### What the task asks
Go through the lines below and copy any that hold the string "order".

### Records for the exercise
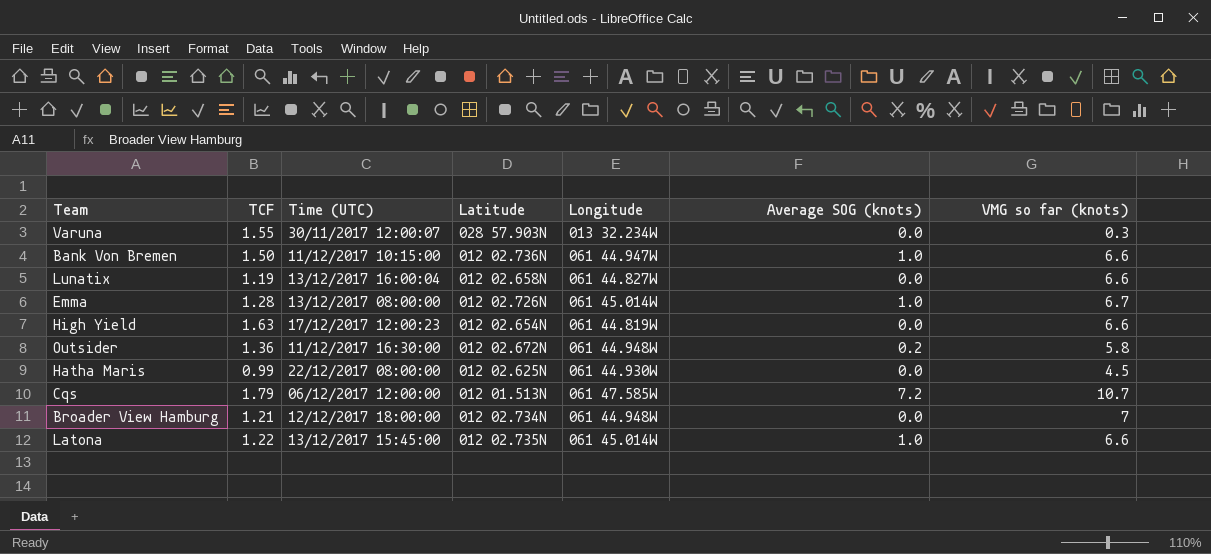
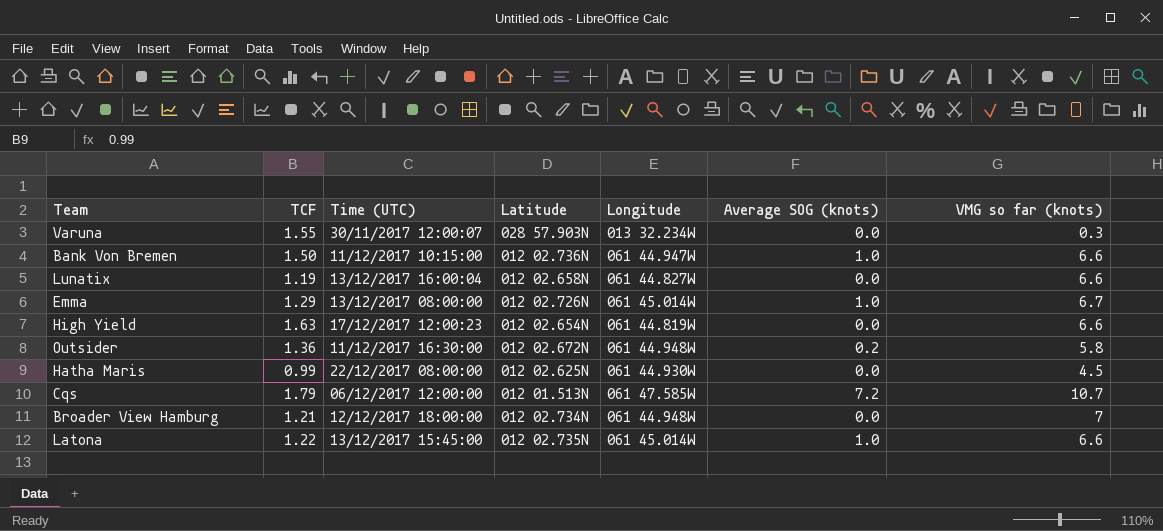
Emma | TCF: 1.28 -> 1.29

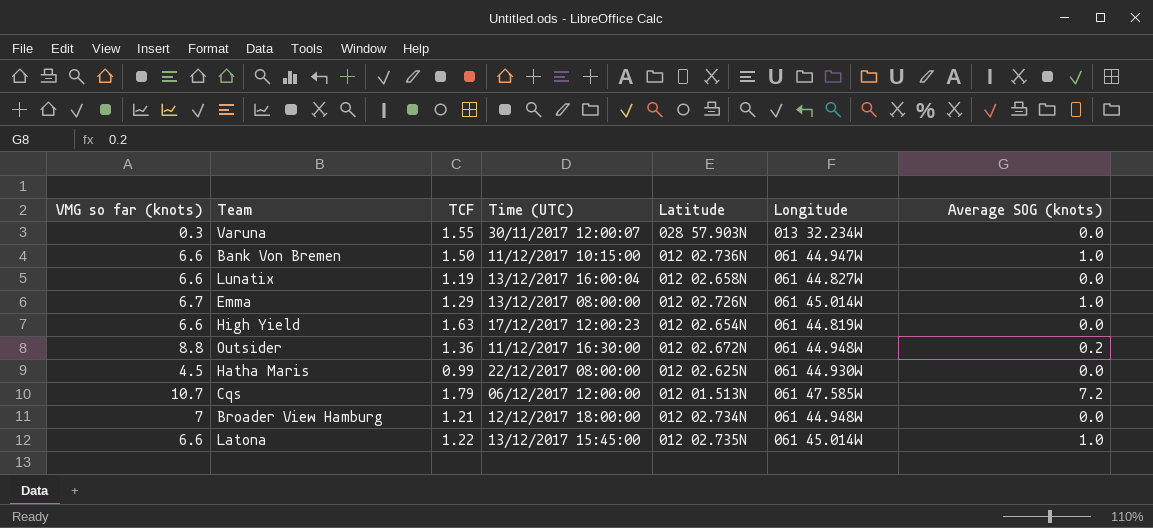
column VMG so far (knots) | position: 7 -> 1
Outsider | VMG so far (knots): 5.8 -> 8.8

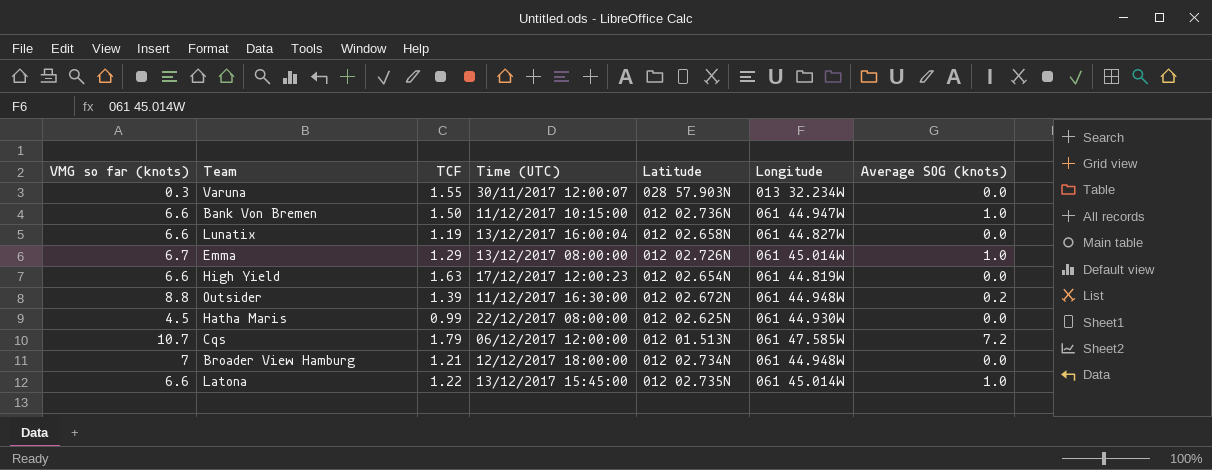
Outsider | TCF: 1.36 -> 1.39

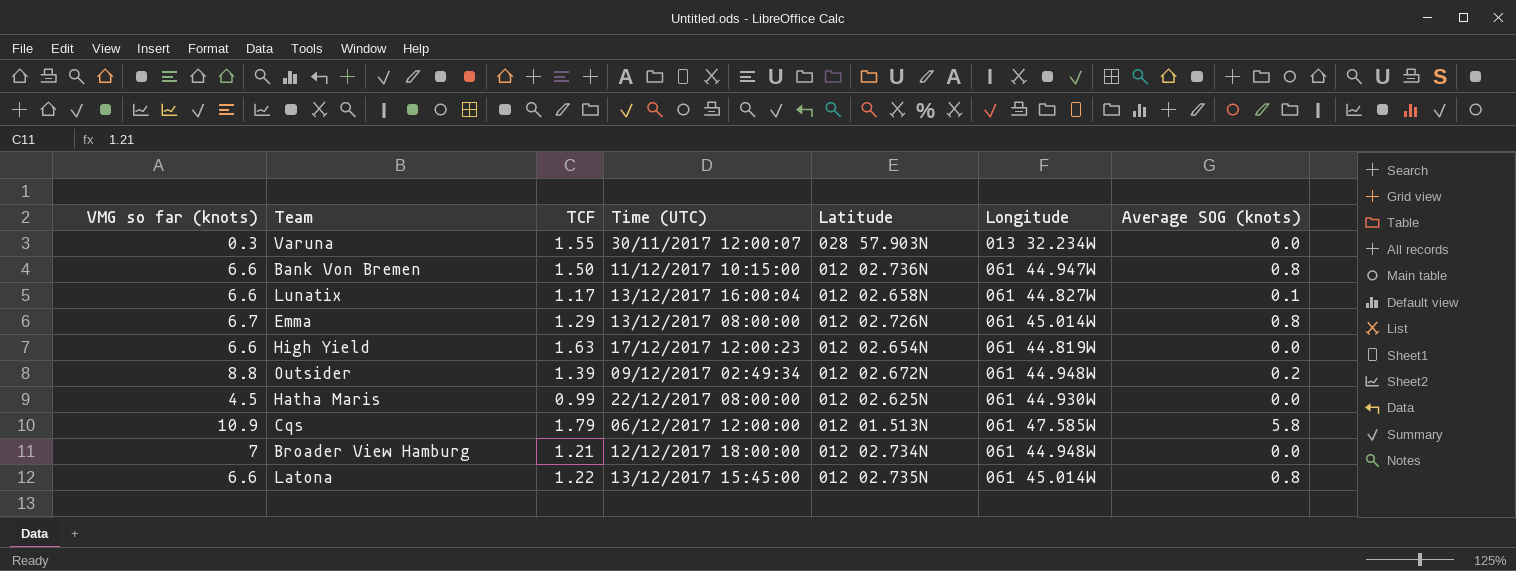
Bank Von Bremen | Average SOG (knots): 1.0 -> 0.8
Lunatix | TCF: 1.19 -> 1.17
Lunatix | Average SOG (knots): 0.0 -> 0.1
Emma | Average SOG (knots): 1.0 -> 0.8
Outsider | Time (UTC): 11/12/2017 16:30:00 -> 09/12/2017 02:49:34
Cqs | VMG so far (knots): 10.7 -> 10.9
Cqs | Average SOG (knots): 7.2 -> 5.8
Latona | Average SOG (knots): 1.0 -> 0.8

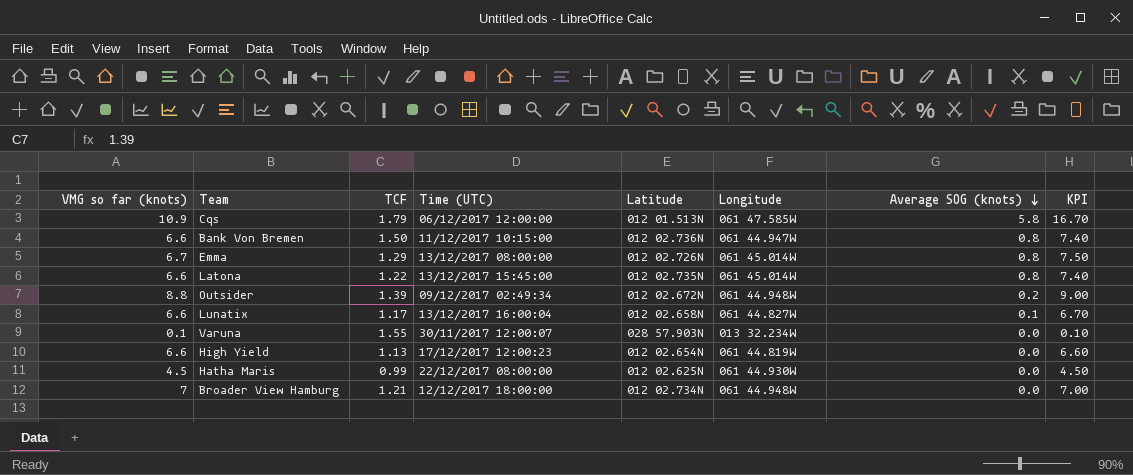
row order: none -> Average SOG (knots) descending
column KPI | formula: none -> [VMG so far (knots)] + [Average SOG (knots)]
Varuna | VMG so far (knots): 0.3 -> 0.1
High Yield | TCF: 1.63 -> 1.13

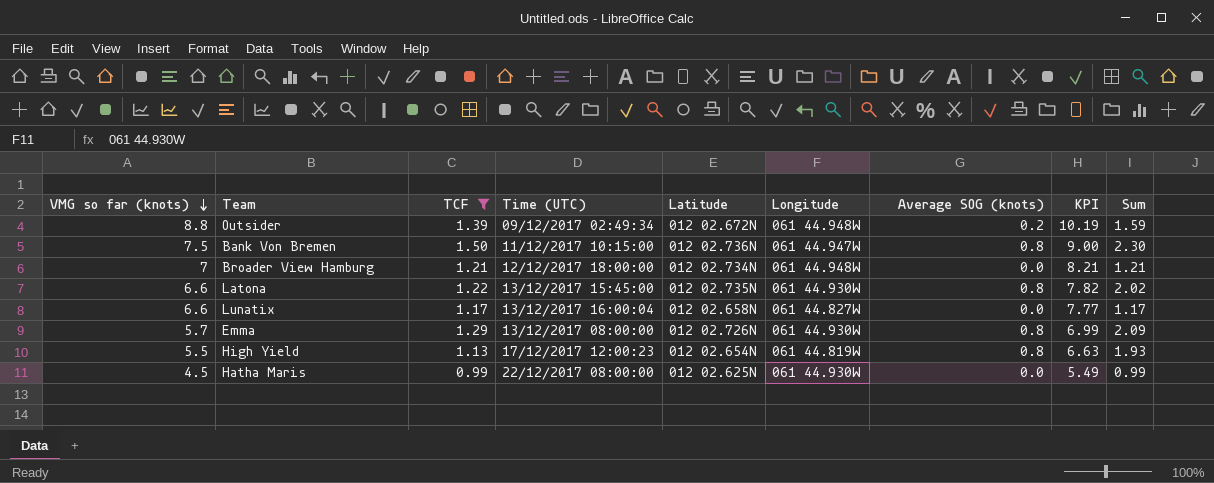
filter: none -> TCF <= 1.50
row order: Average SOG (knots) descending -> VMG so far (knots) descending
column KPI | formula: [VMG so far (knots)] + [Average SOG (knots)] -> [VMG so far (knots)] + [TCF]
column Sum | formula: none -> [TCF] + [Average SOG (knots)]
Bank Von Bremen | VMG so far (knots): 6.6 -> 7.5
Latona | Longitude: 061 45.014W -> 061 44.930W
Lunatix | Average SOG (knots): 0.1 -> 0.0
Emma | VMG so far (knots): 6.7 -> 5.7
Emma | Longitude: 061 45.014W -> 061 44.930W
High Yield | VMG so far (knots): 6.6 -> 5.5
High Yield | Average SOG (knots): 0.0 -> 0.8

### Task output
row order: none -> Average SOG (knots) descending
row order: Average SOG (knots) descending -> VMG so far (knots) descending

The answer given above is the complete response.